Photo : © Adrian Deweerdt
Diane Arbus photographiée en 1949

Diane Arbus

Diane Arbus est l’une des photographes les plus singulières et les plus influentes du XXème siècle. Elle a étudié la photographie avec Berenice Abbott, Alexey Brodovitch et Lisette Model, et a publié ses premiers clichés dans Esquire en 1960. En 1963 et 1966, elle a reçu la bourse John-Simon-Guggenheim et compté parmi les trois photographes dont le travail fut au cœur de « New Documents », exposition phare de John Szarkowski au Museum of Modern Art en 1967. Ses représentations de couples, d’enfants, de travestis, de nudistes, de piétons de New York, de familles de banlieue, d’artistes de cirque et de célébrités, entre autres, couvrent l’étendue de la sphère sociale américaine de l’après-guerre et brossent un portrait pluriel et singulièrement fascinant de l’humanité. Un an après sa mort, son travail fut exposé à la Biennale de Venise, une première pour un(e) photographe.

Durant les cinquante années suivantes, des rétrospectives muséales itinérantes de premier plan ont été organisées par le Museum of Modern Art de New York (1972), le musée d’Art moderne de San Francisco (2003), le Jeu de Paume, à Paris (2011), le Metropolitan Museum of Art de New York (2016), et le musée des Beaux-Arts de l’Ontario (2020).

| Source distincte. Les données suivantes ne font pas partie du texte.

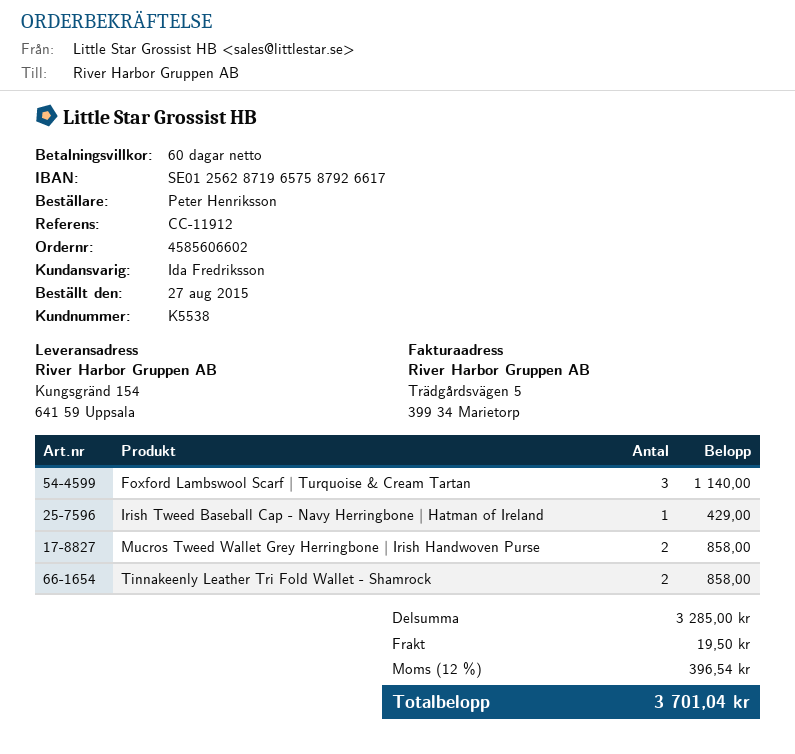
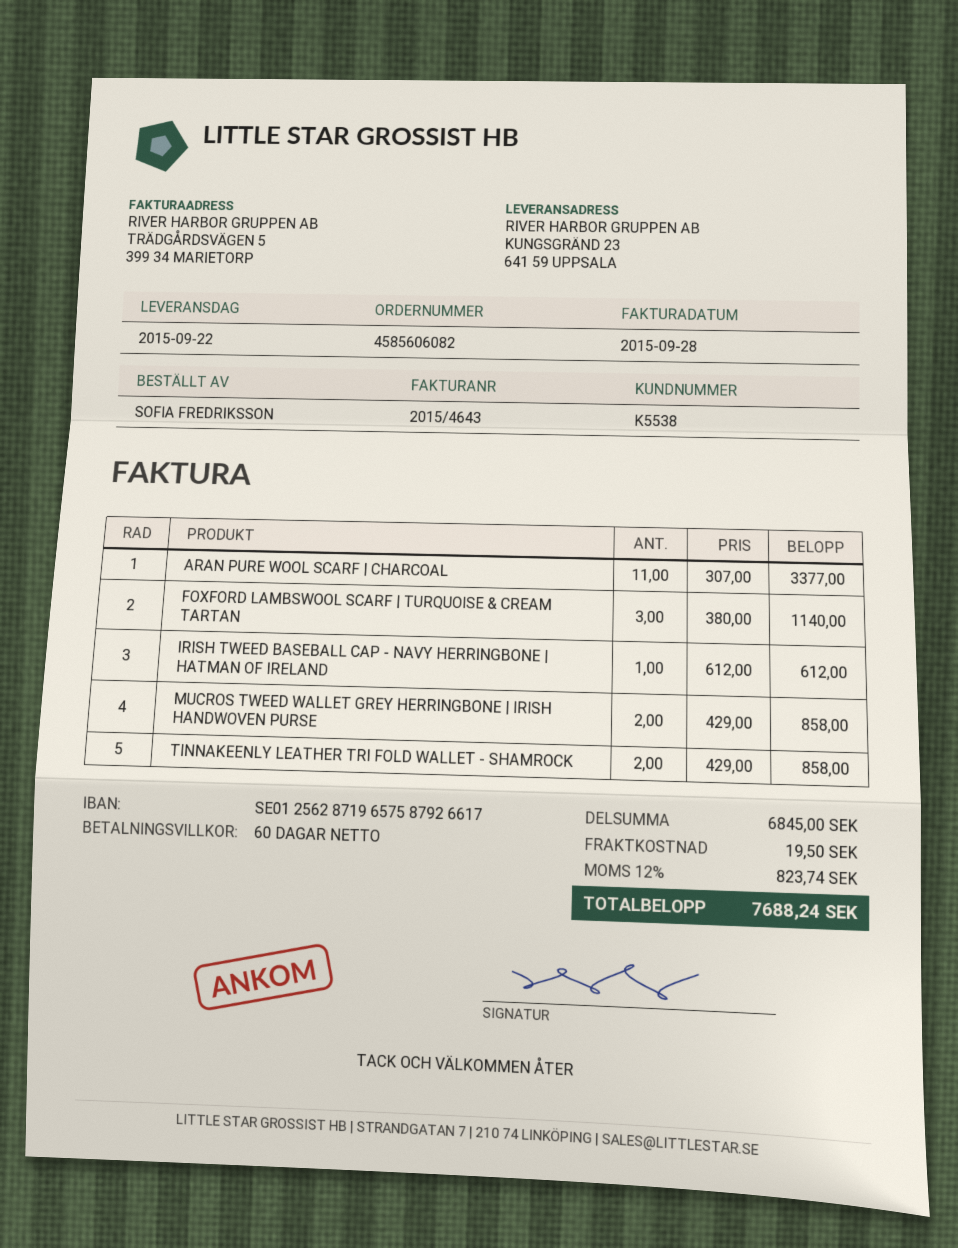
order number: 4585606602 -> 4585606082
ordered by: Peter Henriksson -> SOFIA FREDRIKSSON
ship to: Kungsgränd 154, 641 59 Uppsala -> KUNGSGRÄND 23, 641 59 UPPSALA
Irish Tweed Baseball Cap - Navy Herringbone | Hatman of Ireland: 1 for 429.00 -> 1 for 612.00
ARAN PURE WOOL SCARF | CHARCOAL: none -> 11 for 3377.00
subtotal: 3285.00 -> 6845.00
tax: 12% = 396.54 -> 12% = 823.74
total: 3701.04 -> 7688.24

Parmi les livres consacrés à son œuvre, citons : Diane Arbus. An Aperture Monograph (1972), Magazine Work (1984), Sans titre (1995), Revelations (2003), The Libraries (2004), A Chronology (2011), Silent Dialogues (2015), In the Beginning (2016), A box of ten photographs (2018) et Documents (2022).

Outre les musées mentionnés ci-dessus, d’importantes collections de ses œuvres se donnent à voir dans de nombreuses institutions à travers le monde. La Bibliothèque nationale de France fut l’une des premières à en acquérir, suivie par le Centre Pompidou.